Is this a view of a world where we are constantly being disciplined, punished, and robbed of choices, or is it one where the subaltern can not only speak, but act? Personally, I fall into the latter camp. I’m going to try to explain why here.

The key to this view, to me, is Foucault’s construction of power. He describes power as a “perpetual battle,” as a thing “…exercised rather than possessed, , it is not the ‘privilege’, acquired or preserved, of the dominant class, but the overall effect of its strategic positions- an effect that is manifested and sometimes extended by the positions of those who are dominated.” (26-27)

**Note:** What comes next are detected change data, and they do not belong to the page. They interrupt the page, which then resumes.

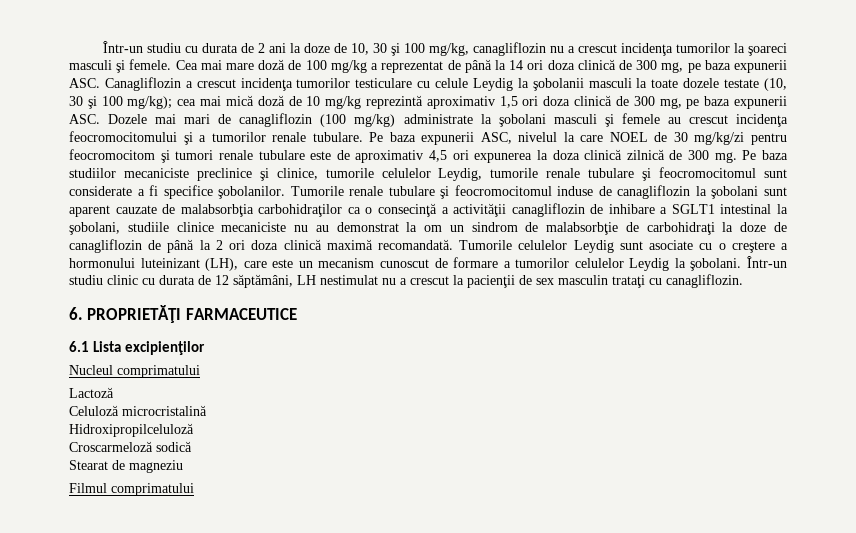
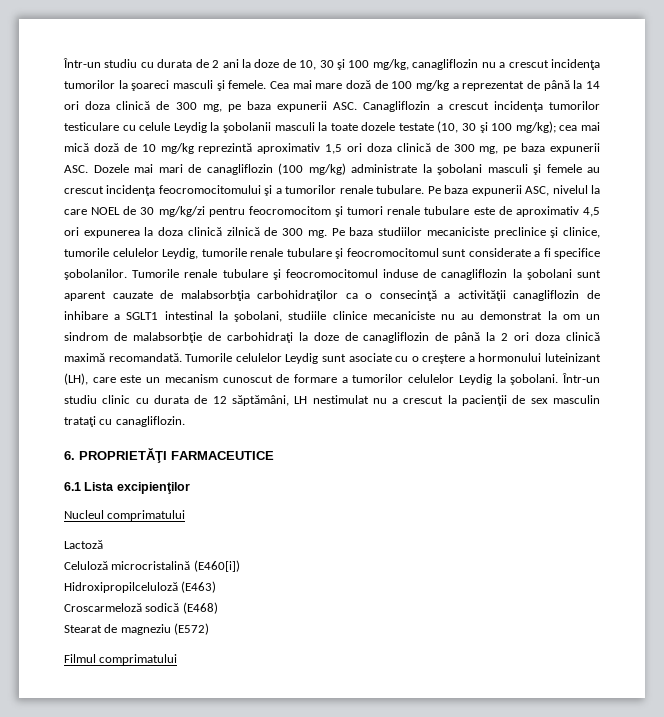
- Celuloză microcristalină
+ Celuloză microcristalină (E460[i])
- Hidroxipropilceluloză
+ Hidroxipropilceluloză (E463)
- Croscarmeloză sodică
+ Croscarmeloză sodică (E468)
- Stearat de magneziu
+ Stearat de magneziu (E572)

The traditional concept of power coming from the top down, embodied physically in the figure of the king, with what Foucault repeatedly describes as his “super-power,”* (e.g., 57) is out the window.  Where popular notions of power had been forces like Newtonian gravity, Foucault’s power is like quantum physics—unpredictable, unstable, constantly shifting, everywhere, and appearing in quantities too small to see. Foucault discusses “infra-penalty” and “infra-politics,” (pgs 214 & 222) concepts that, along with his concept of power, likely are the main source for Robin Kelley’s concept of infra-politics—political acts on a small scale taken up by the supposedly powerless.

It may be easier to take an optimistic view of power when looking at the “bad old days” of torture, when you’re looking at this book. Foucault almost puts the criminal and the king on equal footing (47-48) in his argument that the criminal’s power to break the law is a direct affront to the power of the king, whose will is law. It’s harder to see this sort of power at work later in the book, with the advent of modern penal reform. Part of this is probably a result of having to spend a lot more time inside prisons, after punishment ceased being a public spectacle and became a cloistered, private affair between the state and the body—or the soul—of the individual subject.

Yet even under the régime of panopticism, there is hope in Foucault’s construction of power. Think of it this way: the utility of the panopticon is based on its efficiency—the uncertainty of whether one is being watched leads to an internalization of discipline, and thus to the disciplining of one’s self. As this technology increased, it spread out, became more generalized, and became a prevalent method of social control.

But the beauty part of this is, most of the time, we are policing ourselves. We discipline ourselves. This means that within the modern world of discipline and biopower, if one feels denied the opportunity to exercise ones agency, all one really needs—most of the time—is the strength and the courage to stop doing the work of the warden for him, and go out and do what you want.

Because Foucault is essentially a Neitzchian. That’s why he writes genealogies rather than histories or metaphysics.

Of course, it’s also why Chomsky dismissed him as “amoral” after their televised debate, but I’ve just opened a couple cans of worms I don’t have the time or space to close right now.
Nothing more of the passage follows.